[Opening Data for this exercise section]
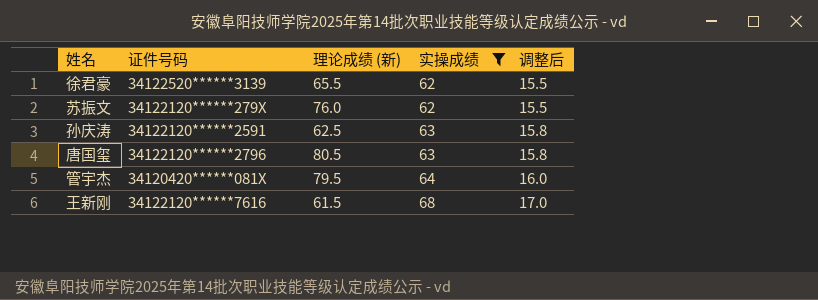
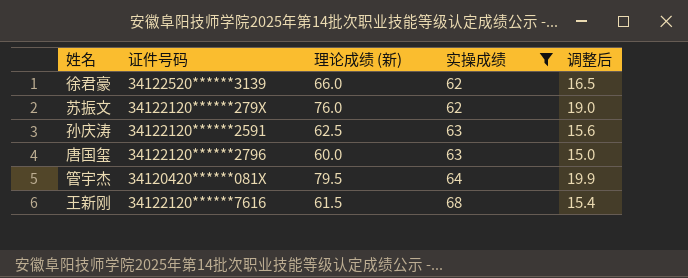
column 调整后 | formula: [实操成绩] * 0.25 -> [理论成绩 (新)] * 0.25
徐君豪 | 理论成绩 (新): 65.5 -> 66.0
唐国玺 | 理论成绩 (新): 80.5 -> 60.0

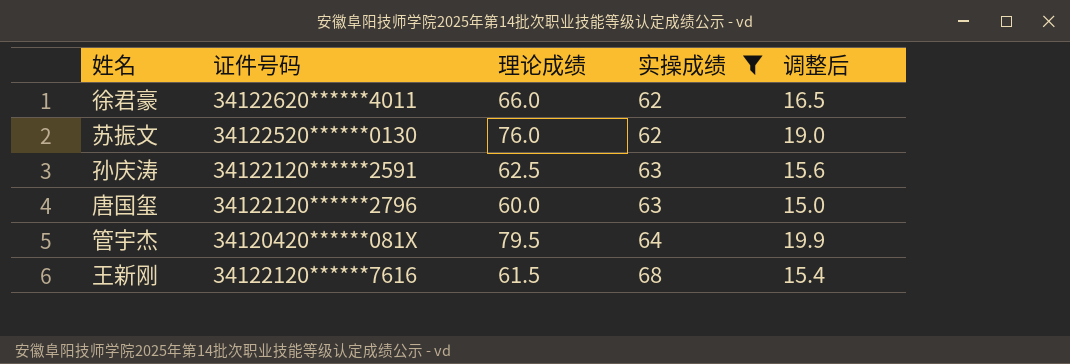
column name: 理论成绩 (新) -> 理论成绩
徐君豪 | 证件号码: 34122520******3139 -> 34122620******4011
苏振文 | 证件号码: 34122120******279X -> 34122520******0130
[Closing Data for this exercise section]
» Work order
An exact copy of the data above is required, printed without its pictures.

» Finished exercise
column 调整后 | formula: [实操成绩] * 0.25 -> [理论成绩 (新)] * 0.25
徐君豪 | 理论成绩 (新): 65.5 -> 66.0
唐国玺 | 理论成绩 (新): 80.5 -> 60.0

column name: 理论成绩 (新) -> 理论成绩
徐君豪 | 证件号码: 34122520******3139 -> 34122620******4011
苏振文 | 证件号码: 34122120******279X -> 34122520******0130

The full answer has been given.